• _Material for the task_
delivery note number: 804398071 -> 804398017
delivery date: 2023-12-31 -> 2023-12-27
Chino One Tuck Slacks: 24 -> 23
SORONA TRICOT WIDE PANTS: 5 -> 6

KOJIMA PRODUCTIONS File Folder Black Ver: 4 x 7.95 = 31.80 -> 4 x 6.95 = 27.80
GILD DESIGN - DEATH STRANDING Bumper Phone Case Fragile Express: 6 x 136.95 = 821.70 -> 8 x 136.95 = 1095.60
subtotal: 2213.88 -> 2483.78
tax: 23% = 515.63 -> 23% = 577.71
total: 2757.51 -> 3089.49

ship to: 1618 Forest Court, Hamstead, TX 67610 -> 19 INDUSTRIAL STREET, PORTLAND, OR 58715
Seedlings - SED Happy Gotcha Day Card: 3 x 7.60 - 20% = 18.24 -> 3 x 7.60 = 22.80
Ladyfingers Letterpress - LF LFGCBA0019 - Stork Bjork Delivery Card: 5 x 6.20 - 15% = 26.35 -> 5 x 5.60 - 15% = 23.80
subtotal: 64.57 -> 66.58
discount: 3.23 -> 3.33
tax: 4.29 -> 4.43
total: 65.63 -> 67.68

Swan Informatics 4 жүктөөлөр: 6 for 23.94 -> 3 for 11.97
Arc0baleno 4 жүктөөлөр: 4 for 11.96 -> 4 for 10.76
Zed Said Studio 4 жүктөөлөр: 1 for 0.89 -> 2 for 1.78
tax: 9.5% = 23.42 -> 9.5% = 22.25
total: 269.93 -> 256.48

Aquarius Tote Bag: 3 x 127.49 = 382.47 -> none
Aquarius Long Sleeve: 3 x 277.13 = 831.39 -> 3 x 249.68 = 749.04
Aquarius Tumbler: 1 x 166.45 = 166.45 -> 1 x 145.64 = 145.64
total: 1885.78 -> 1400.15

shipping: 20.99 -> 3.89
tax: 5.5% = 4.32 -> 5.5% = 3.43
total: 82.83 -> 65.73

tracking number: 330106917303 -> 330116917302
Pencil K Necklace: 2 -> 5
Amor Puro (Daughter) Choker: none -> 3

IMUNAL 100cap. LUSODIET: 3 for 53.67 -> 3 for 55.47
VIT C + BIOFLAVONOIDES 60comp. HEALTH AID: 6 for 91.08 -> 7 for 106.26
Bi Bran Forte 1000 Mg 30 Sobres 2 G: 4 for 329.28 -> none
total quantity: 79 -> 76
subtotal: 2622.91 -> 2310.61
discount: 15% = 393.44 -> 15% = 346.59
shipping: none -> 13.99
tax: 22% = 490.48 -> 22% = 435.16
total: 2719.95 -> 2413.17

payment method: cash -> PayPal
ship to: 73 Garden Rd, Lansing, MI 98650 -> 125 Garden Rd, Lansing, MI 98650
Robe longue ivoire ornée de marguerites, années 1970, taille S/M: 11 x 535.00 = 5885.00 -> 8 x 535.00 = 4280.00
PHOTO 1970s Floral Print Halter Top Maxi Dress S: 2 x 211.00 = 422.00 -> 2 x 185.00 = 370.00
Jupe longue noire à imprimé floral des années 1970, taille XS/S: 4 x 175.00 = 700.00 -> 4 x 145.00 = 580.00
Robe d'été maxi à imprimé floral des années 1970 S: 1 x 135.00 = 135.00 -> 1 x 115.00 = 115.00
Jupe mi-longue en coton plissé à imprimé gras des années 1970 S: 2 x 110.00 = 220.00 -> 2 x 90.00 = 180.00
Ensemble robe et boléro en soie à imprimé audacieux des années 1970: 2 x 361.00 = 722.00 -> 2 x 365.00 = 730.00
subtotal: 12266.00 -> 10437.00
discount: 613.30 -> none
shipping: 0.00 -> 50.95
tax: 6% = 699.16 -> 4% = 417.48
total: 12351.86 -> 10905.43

• _Exercise instructions_
Filter the preceding entries down to the lines with "taille".

• _Answer to the exercise_
Robe longue ivoire ornée de marguerites, années 1970, taille S/M: 11 x 535.00 = 5885.00 -> 8 x 535.00 = 4280.00
Jupe longue noire à imprimé floral des années 1970, taille XS/S: 4 x 175.00 = 700.00 -> 4 x 145.00 = 580.00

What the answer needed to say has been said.